» **What to work on**
Without copying any pictures, restate exactly the lines from the start of the records through the line containing "background: #dcdcde;".

(Record extracts Opens)

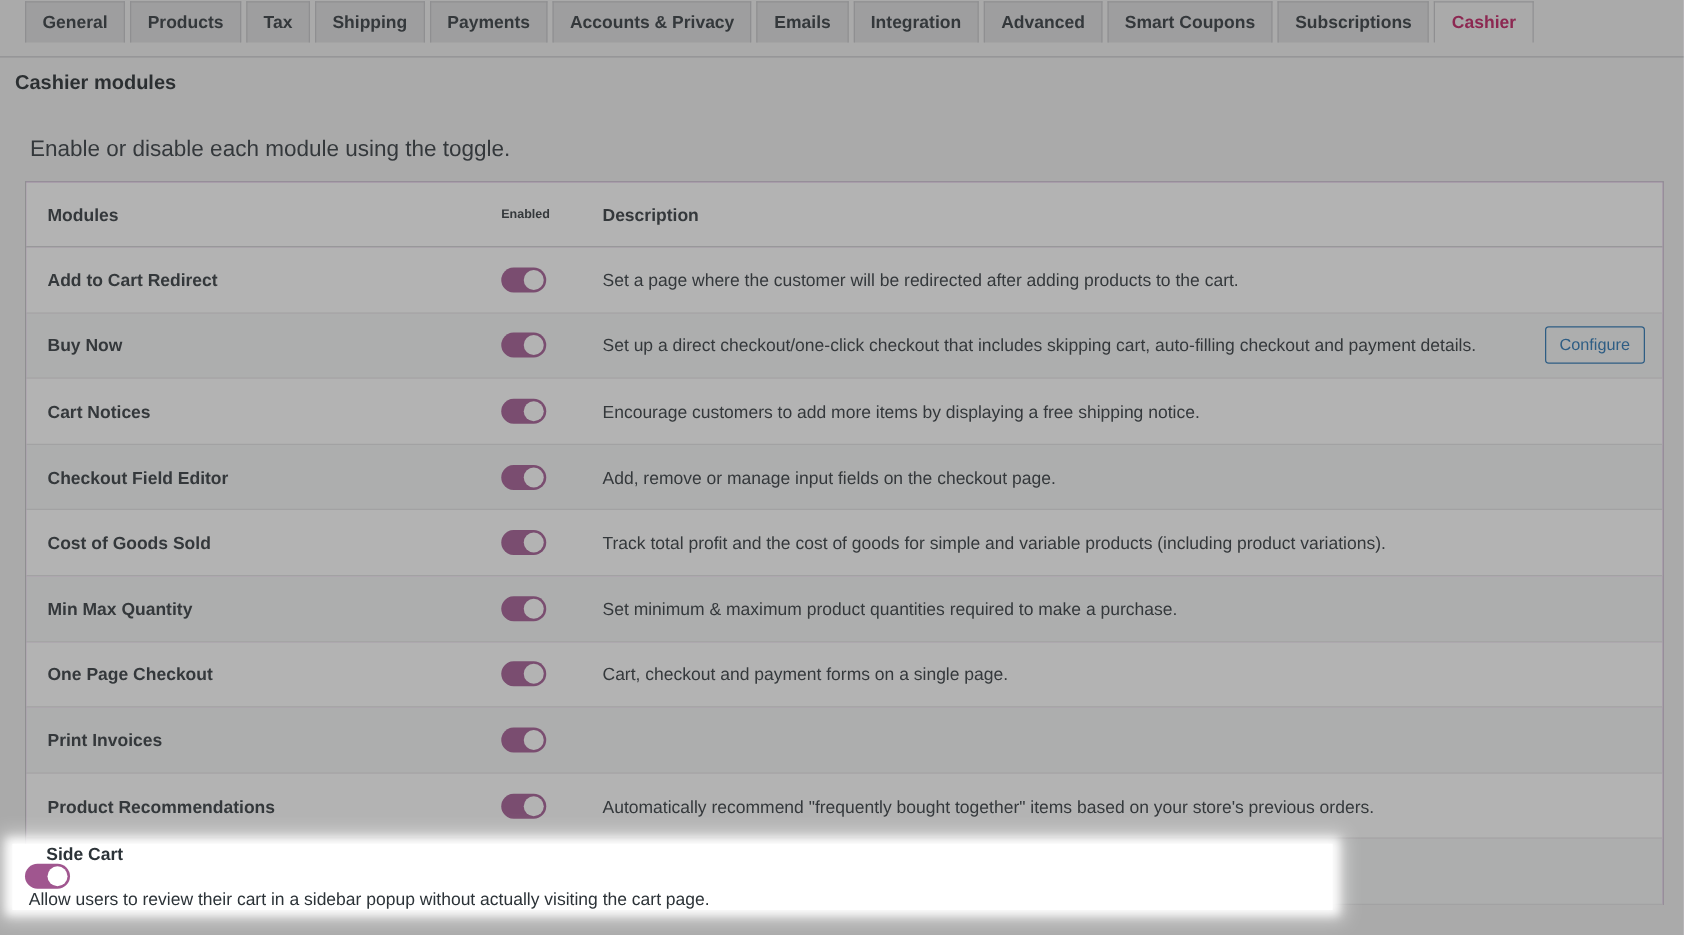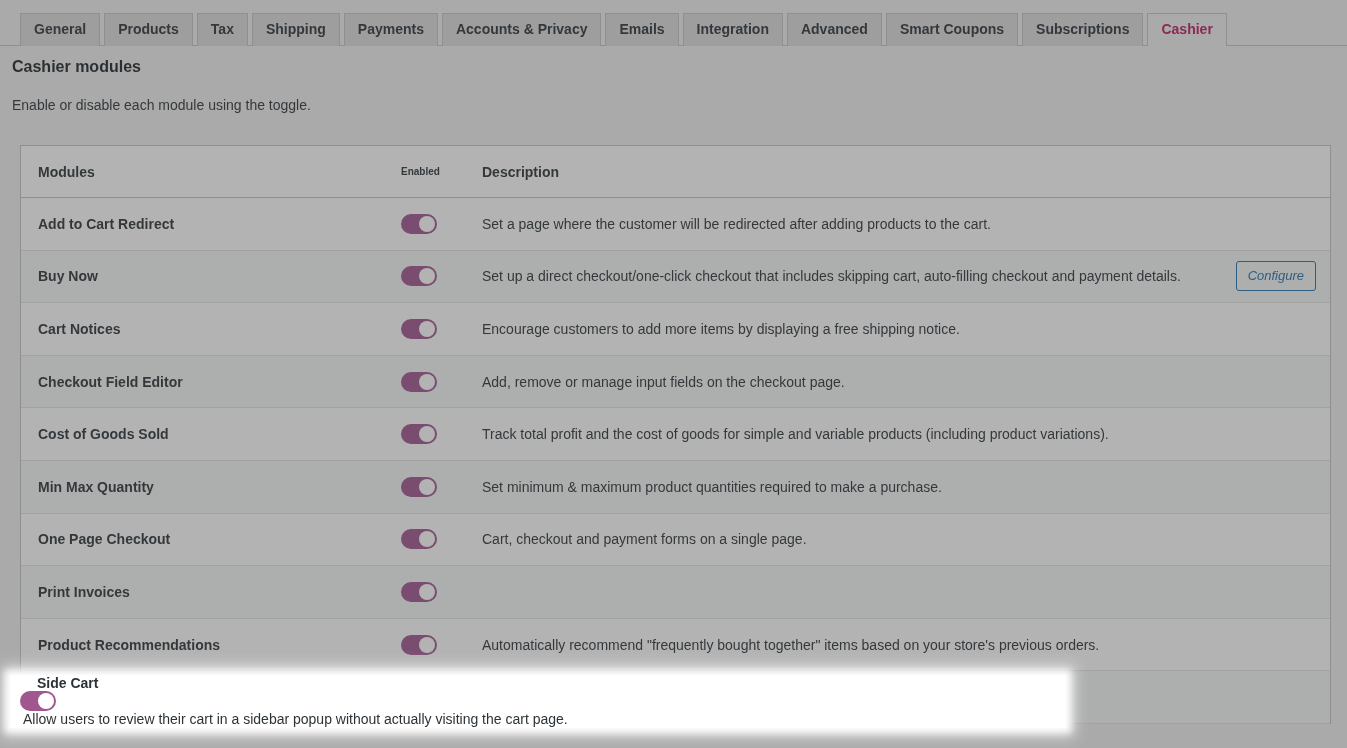--- a/index.html
+++ b/index.html
@@ -34,21 +34,20 @@
   
   .tab-strip {
     position: absolute;
     left: 0; top: 0;
     width: 1347px;
     height: 46px;
     box-sizing: border-box;
     padding-left: 20px;
     border-bottom: 1px solid #c3c4c7;
     display: flex;
-    align-items: flex-end;
     gap: 4px;
   }
   .tab {
     box-sizing: border-box;
     height: 33px;
     line-height: 31px;
     padding: 0 13px;
     background: #dcdcde;
     border: 1px solid #c3c4c7;
     border-bottom: none;
@@ -71,23 +70,23 @@
     position: absolute;
     left: 12px; top: 58px;
     font-size: 16px;
     font-weight: bold;
     color: #1d2327;
     margin: 0;
   }
   .page-desc {
     position: absolute;
     left: 12px; top: 97px;
-    font-size: 14px;
-    color: #2c3338;
-    margin: 0;
+    font-size: 18px;
+    color: #2c3338;
+    margin: 12px;
   }
 
   
   .modules-table {
     position: absolute;
     left: 20px; top: 145px;
     width: 1311px;
     border: 1px solid #c3c4c7;
     border-bottom: none;
     box-sizing: border-box;
@@ -175,21 +174,20 @@
     line-height: 28px;
     padding: 0 11px;
     font-size: 13px;
     color: #2271b1;
     background: #f6f7f7;
     border: 1px solid #2271b1;
     border-radius: 3px;
     cursor: pointer;
     margin-right: 0px;
     white-space: nowrap;
-    font-style: italic;
   }
 
   
   #spotlight {
     position: absolute;
     left: 10px;
     top: 675px;
     width: 1056px;
     height: 53px;
     z-index: 60;

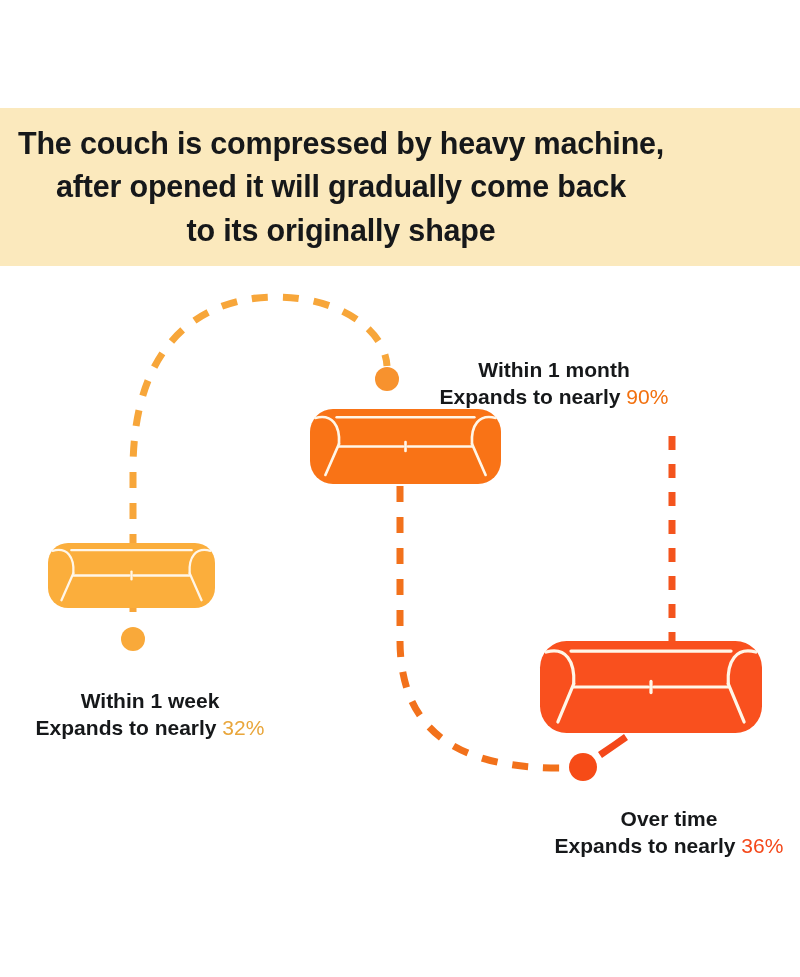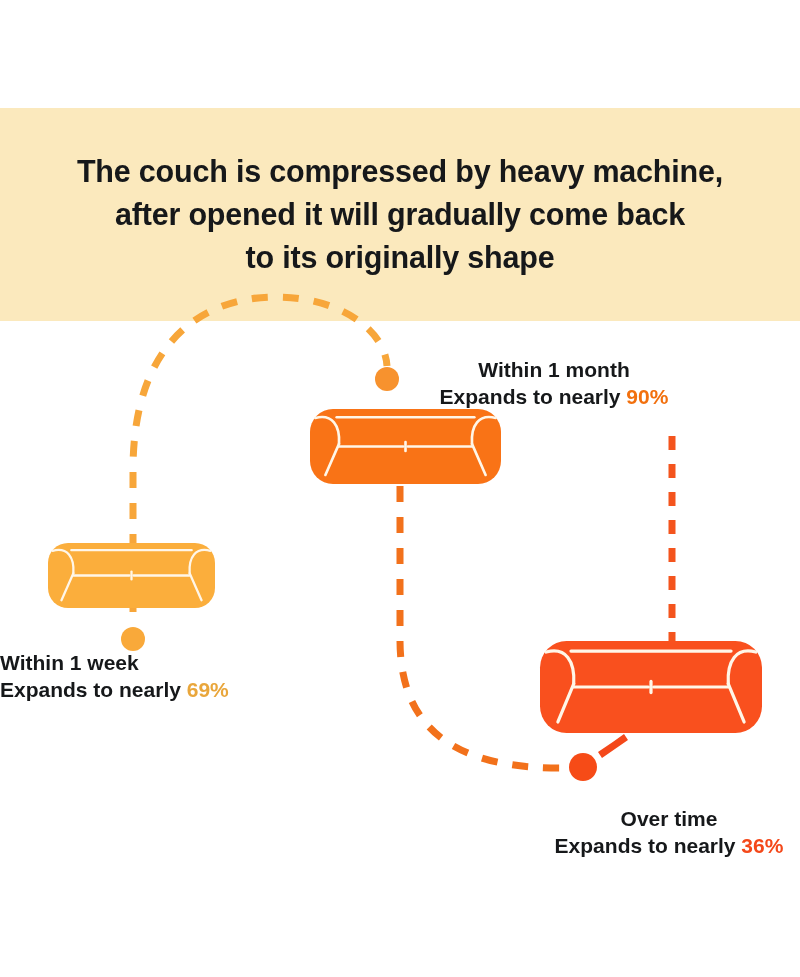--- a/index.html
+++ b/index.html
@@ -20,25 +20,24 @@
     height: 977px;
     background: #ffffff;
   }
 
   
   .header-banner {
     position: absolute;
     left: 0;
     top: 108px;
     width: 800px;
-    height: 213px;
+    height: 158px;
     background: #fbe9bd;
     display: flex;
     align-items: center;
-    justify-content: center;
   }
   .header-title {
     margin: 0;
     padding: 0 18px;
     text-align: center;
     font-family: "Liberation Sans", sans-serif;
     font-weight: bold;
     font-size: 30.5px;
     line-height: 1.42;
     color: #16181a;
@@ -72,33 +71,34 @@
     white-space: nowrap;
     margin-top: 24px;
   }
   .callout .line-2 {
     font-size: 21px;
     font-weight: bold;
     line-height: 1.35;
     white-space: nowrap;
   }
   .callout .pct {
-    font-weight: bold;
+    font-weight: normal;
   }
 
   .callout-month {
     left: 404px;
     top: 333px;
     width: 300px;
     text-align: center;
   }
   .callout-week {
     left: 0px;
-    top: 626px;
+    top: 664px;
     width: 300px;
+    text-align: center;
   }
   .callout-overtime {
     left: 519px;
     top: 782px;
     width: 300px;
     text-align: center;
   }
 </style>
 </head>
 <body>
@@ -172,21 +172,21 @@
   <div class="callout callout-month">
     <div class="line-1">Within 1 month</div>
     <div class="line-2">
       <span>Expands to nearly </span><span class="pct" id="pct-1" style="color: rgb(242, 112, 14);">90%</span>
     </div>
   </div>
 
   <div class="callout callout-week">
     <div class="line-1">Within 1 week</div>
     <div class="line-2">
-      <span>Expands to nearly </span><span class="pct" id="pct-0" style="color: rgb(233, 166, 59);">69%</span>
+      <span>Expands to nearly </span><span class="pct" id="pct-0" style="color: rgb(233, 166, 59);">32%</span>
     </div>
   </div>
 
   <div class="callout callout-overtime">
     <div class="line-1">Over time</div>
     <div class="line-2">
       <span>Expands to nearly </span><span class="pct" id="pct-2" style="color: rgb(244, 72, 26);">36%</span>
     </div>
   </div>
 

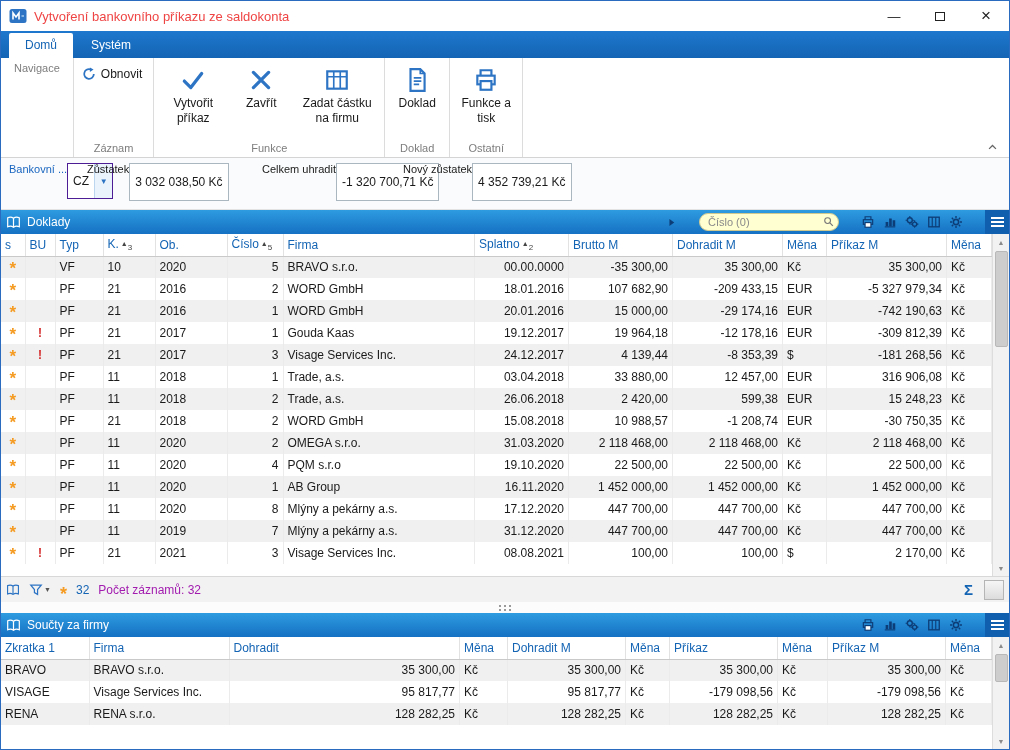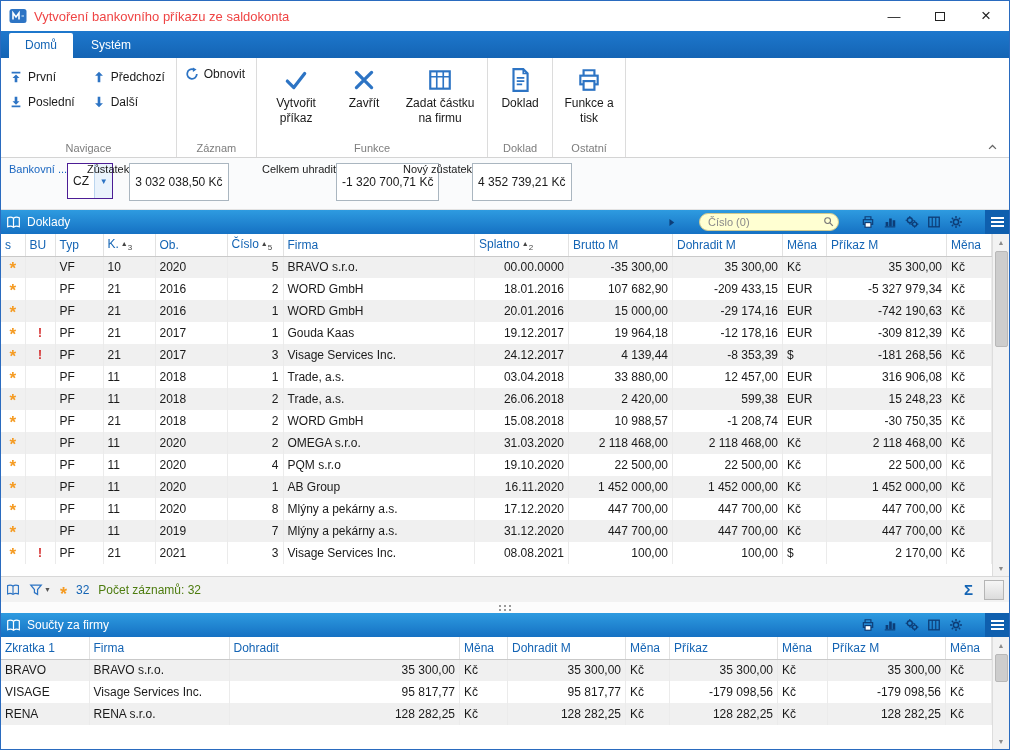--- a/index.html
+++ b/index.html
@@ -86,21 +86,21 @@
   .sarrow.down{margin-top:auto}
   .sthumb{width:13px;background:#cdcdcd;border:1px solid #b8b8b8;border-radius:2px;margin-top:1px}
 
   
   .statusbar{height:26px;flex:0 0 auto;background:#f2f2f2;border-top:1px solid #d8d8d8;display:flex;align-items:center;gap:9px;padding:0 5px}
   .sb-icon{width:14px;height:14px;color:#2d74c4}
   .sb-filter{display:flex;align-items:center;gap:1px}
   .sb-caret{font-size:7px;color:#555}
   .sb-star{color:#f59b22;font-size:18px;font-weight:bold;line-height:8px;position:relative;top:4px}
   .sb-count{color:#1464b4}
-  .sb-records{color:#4d7c0f}
+  .sb-records{color:#a21caf}
   .sb-right{margin-left:auto;display:flex;align-items:center;gap:7px}
   .sb-sigma{color:#1464b4;font-size:15px;font-weight:bold;padding:0 4px}
   .sb-box{width:20px;height:20px;border:1px solid #b5b5b5;background:linear-gradient(#f6f6f6,#dcdcdc)}
 
   
   .splitter{height:11px;flex:0 0 auto;background:#fcfcfc;display:flex;flex-direction:column;align-items:center;justify-content:center;gap:2px}
   .dots{display:flex;gap:3px}
   .dot{width:2px;height:2px;background:#9a9a9a}
 </style>
 </head>
@@ -202,46 +202,20 @@
     </div>
   </div>
 
   <div class="tabrow">
     <div class="tab active">Domů</div>
     <div class="tab">Systém</div>
   </div>
 
   <div class="ribbon-body">
     <div class="rgroup">
-      <div class="rg-content nav-grid">
-        <div class="sbtn">
-          <svg class="sicon">
-              <use href="#i-first"></use>
-            </svg>
-          <span>První</span>
-        </div>
-        <div class="sbtn">
-          <svg class="sicon">
-              <use href="#i-last"></use>
-            </svg>
-          <span>Poslední</span>
-        </div>
-        <div class="sbtn">
-          <svg class="sicon">
-              <use href="#i-prev"></use>
-            </svg>
-          <span>Předchozí</span>
-        </div>
-        <div class="sbtn">
-          <svg class="sicon">
-              <use href="#i-next"></use>
-            </svg>
-          <span>Další</span>
-        </div>
-      </div>
       <div class="rg-label">Navigace</div>
     </div>
 
     <div class="rgroup">
       <div class="rg-content" style="align-items:flex-start;padding-top:3px">
         <div class="sbtn">
           <svg class="sicon">
               <use href="#i-refresh"></use>
             </svg>
           <span>Obnovit</span>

(Record extracts Closes)

» **Written solution**
--- a/index.html
+++ b/index.html
@@ -34,21 +34,20 @@
   
   .tab-strip {
     position: absolute;
     left: 0; top: 0;
     width: 1347px;
     height: 46px;
     box-sizing: border-box;
     padding-left: 20px;
     border-bottom: 1px solid #c3c4c7;
     display: flex;
-    align-items: flex-end;
     gap: 4px;
   }
   .tab {
     box-sizing: border-box;
     height: 33px;
     line-height: 31px;
     padding: 0 13px;
     background: #dcdcde;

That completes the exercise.